Data ->
=-=-=
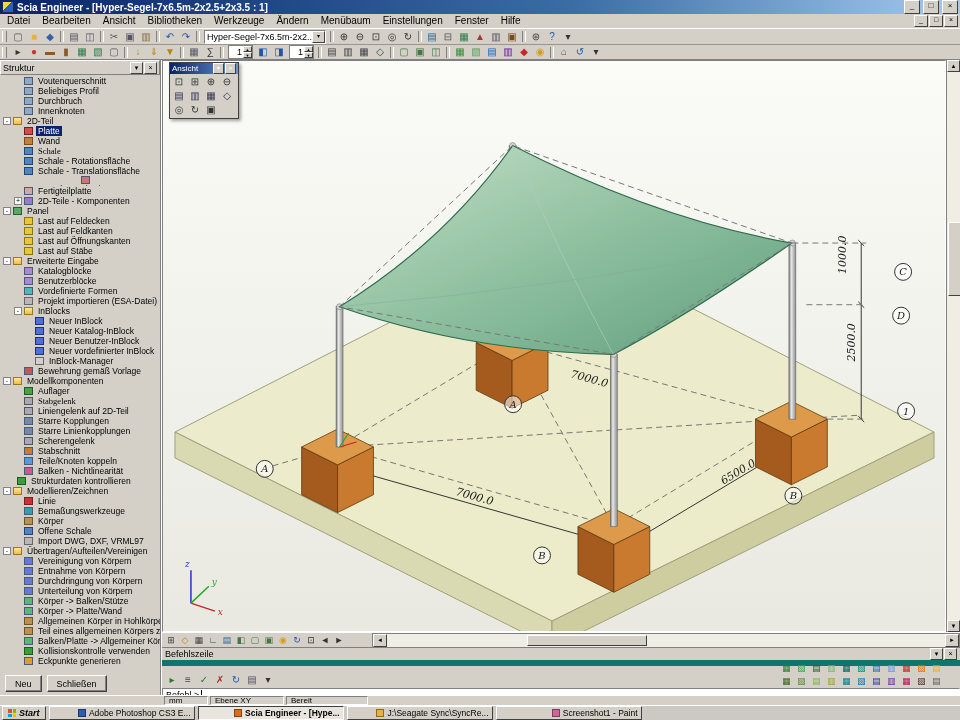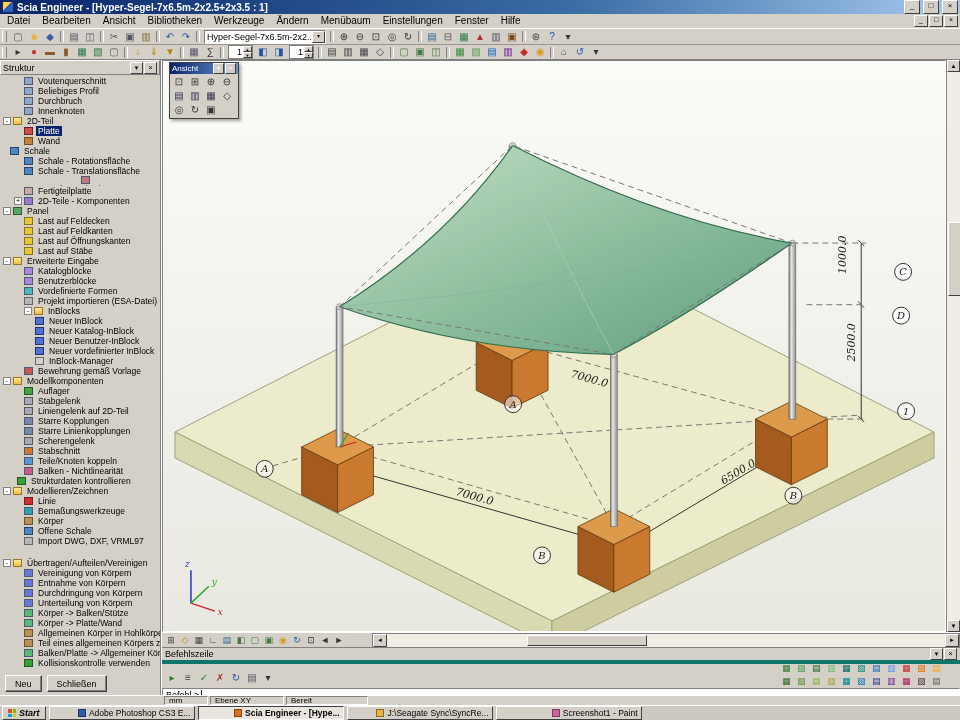"Schale" div.tree-row { font-family: none -> Liberation Serif, serif; padding-left: none -> 14px }
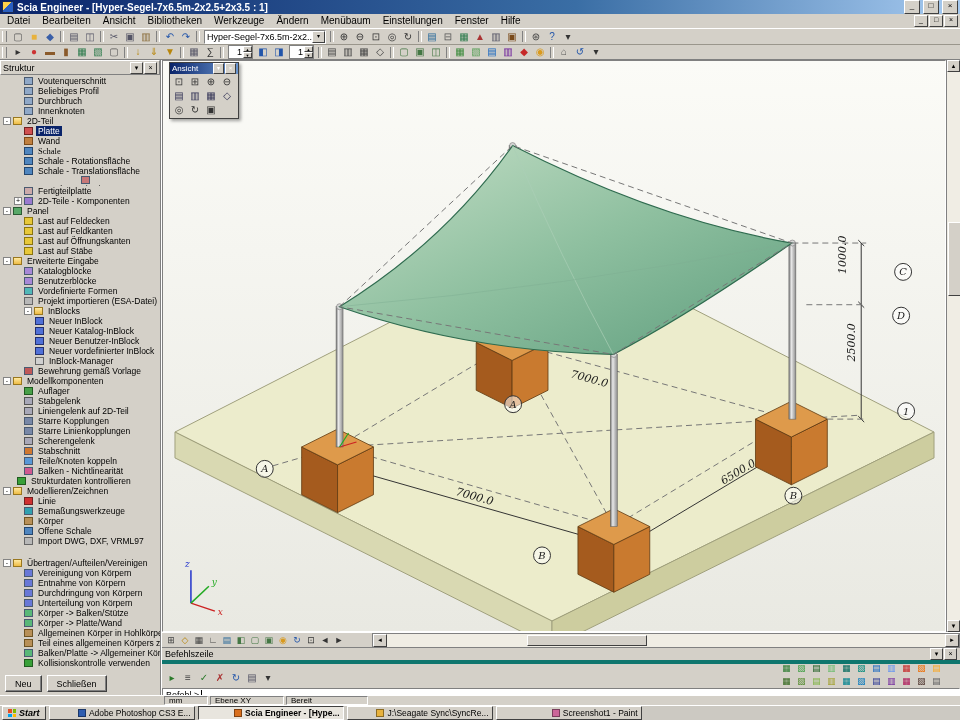"InBlocks" div.tree-row { padding-left: 24px -> 14px }
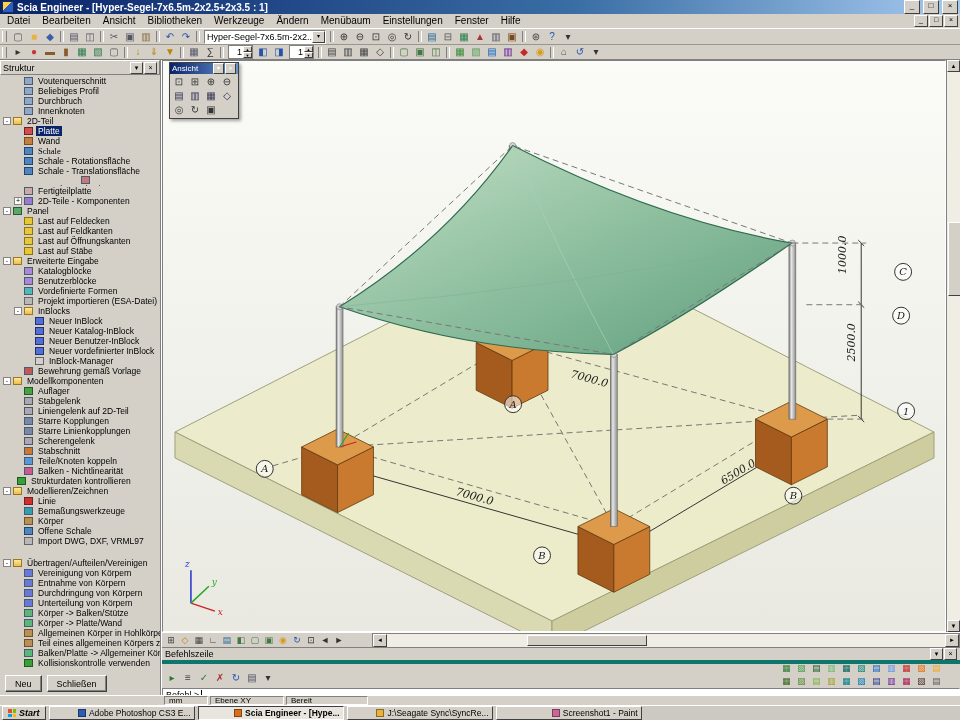"Stabgelenk" div.tree-row { font-family: none -> Liberation Serif, serif }
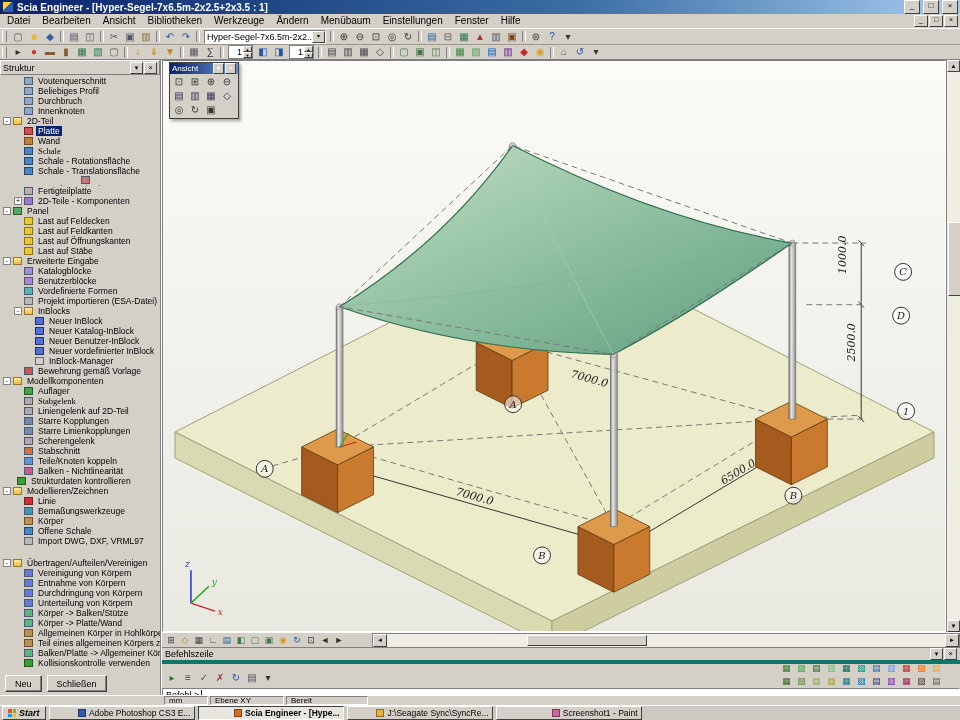"Übertragen/Aufteilen/Vereinigen" div.tree-row { margin-top: 12px -> none }
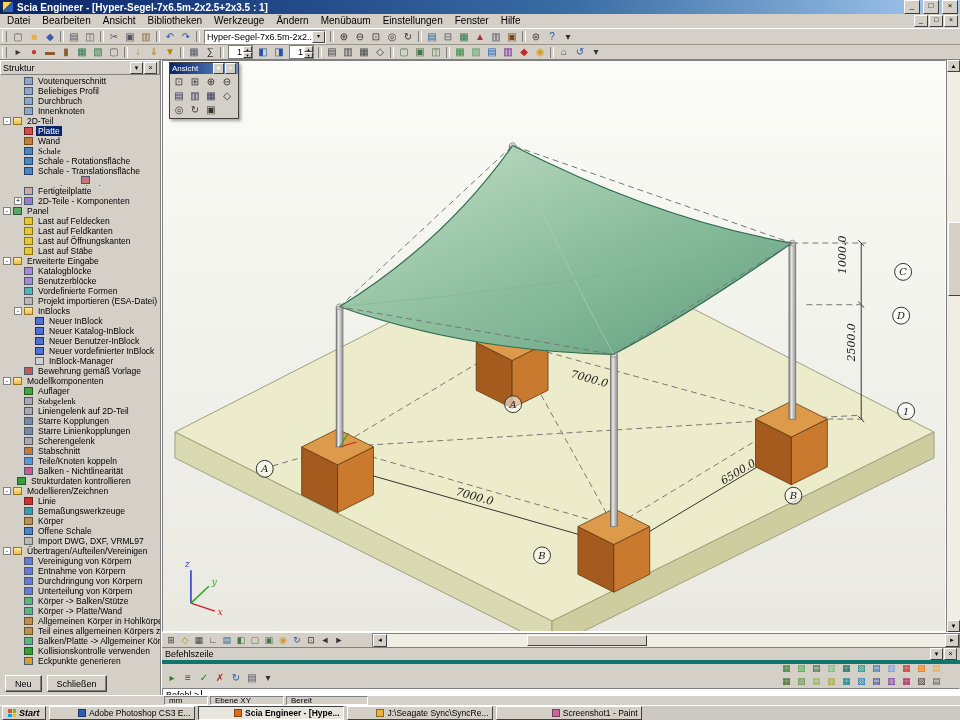"Befehlszeile" #cmd-header { border-bottom: 4px solid #0f766e -> 6px solid #0f766e }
=-=-=
What the exercise asks -> From the line containing "padding-left: 24px ->" down to the last line of the entries above, copy each line exactly and nothing more. Leave pictures out.

Solution ->
"InBlocks" div.tree-row { padding-left: 24px -> 14px }
"Stabgelenk" div.tree-row { font-family: none -> Liberation Serif, serif }
"Übertragen/Aufteilen/Vereinigen" div.tree-row { margin-top: 12px -> none }
"Befehlszeile" #cmd-header { border-bottom: 4px solid #0f766e -> 6px solid #0f766e }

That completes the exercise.